The yield curve is a graph between Treasury yield and maturity. It indicates the relationship between the interest rate and the time to maturity of a Treasury bond. The US Treasury notes are issued with different maturities, from few days to thirty years, and the relationship between these rates can be studied through a yield curve. The curve depicts the credit risk that an investor is ready to take for a particular maturity of the bond. The yield curve provides a picture of current state of the economy, and the expected outcomes in the future. Fund managers, traders, economist and analysts keep a close watch on the fluctuation in the curve. It helps them in identifying new opportunities and reviewing their existing investments. The yield curves are also used for understanding investors' sentiments about the health of the US economy and for making policy decisions by the government. It also reflects the current monetary policy of the government.

There are three typical shapes for a treasury curve - normal (upward sloping), flat and inverted (downward sloping). Under normal circumstances the curve would be upward sloping, indicating requirement of extra premium for taking prolonged risk. However, whenever there is a flattening or inversion of yield curve, it requires some explanation. Recently, the US, under its long term easing policy, executed Operation Twist. Under this program, the FED purchased long-dates treasuries and simultaneously sold some of the short-dated issues. This was done to reduce the long term interest rates so that mortgages become affordable, and the housing sector remains healthy.

The slope of the yield curve is basically driven by two factors - the monetary policy of the Federal Reserve, as it raises or lowers short-term interest rates, and the buying and selling of the US treasury bonds. The short end of the curve is usually directly impacted by the interest rate policies of the Federal Reserve. However, the long end is mostly driven by the demand of investors such as pension fund managers.
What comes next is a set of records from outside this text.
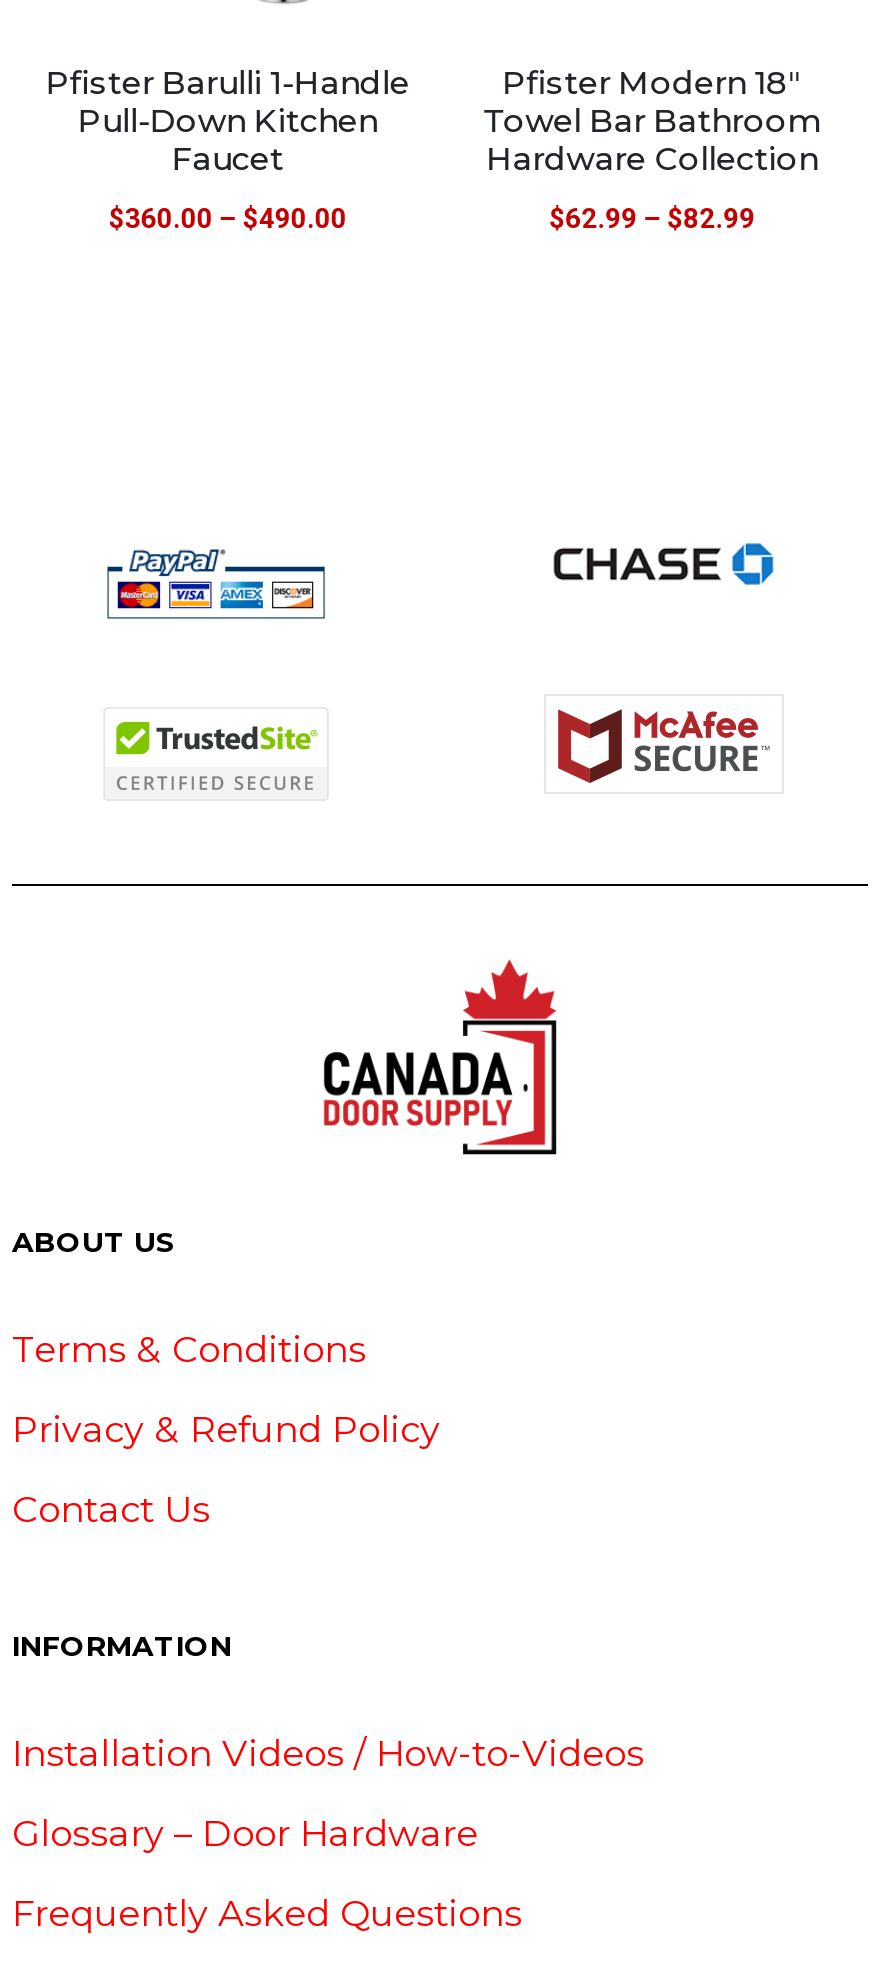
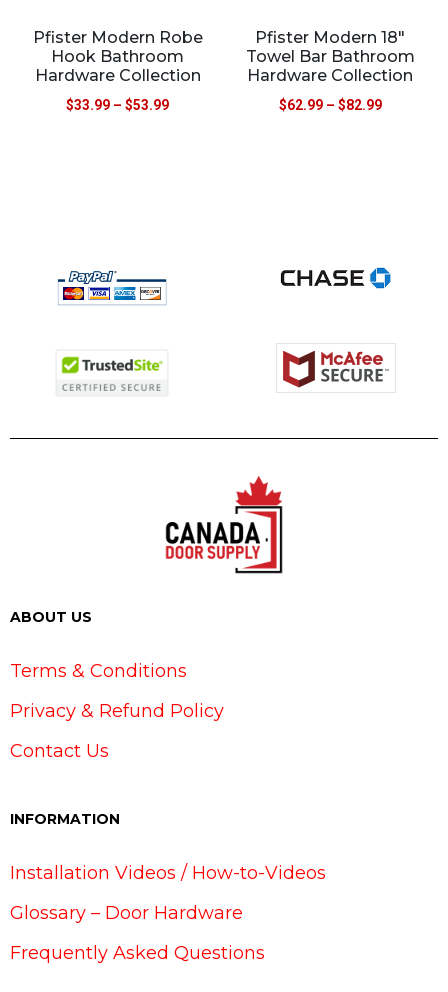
- Pfister Barulli 1-Handle
- Pull-Down Kitchen
- Faucet
+ Pfister Modern Robe
+ Hook Bathroom
+ Hardware Collection

- $360.00 – $490.00
+ $33.99 – $53.99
The slope of the treasury yield curve is considered a leading economic indicator. The inversion of the curve is considered as a precursor of a recession. The spread between long and short term interest rates contains crucial information that foretells the overall health of the economy. During an inverted yield curve, the short term rates are higher than long term rates. The phenomenon was observed in 2006, when the yields on 10-year Treasury fell below yields on 3-month Treasury bill. An inverted yield curve indicates an imminent slowdown in economic activities and an indicator that FED will have to lower the interest rate in order to stimulate the economy. In the current context, by keeping the short term rates near zero, the FED has ruled out any possibility of yield inversion.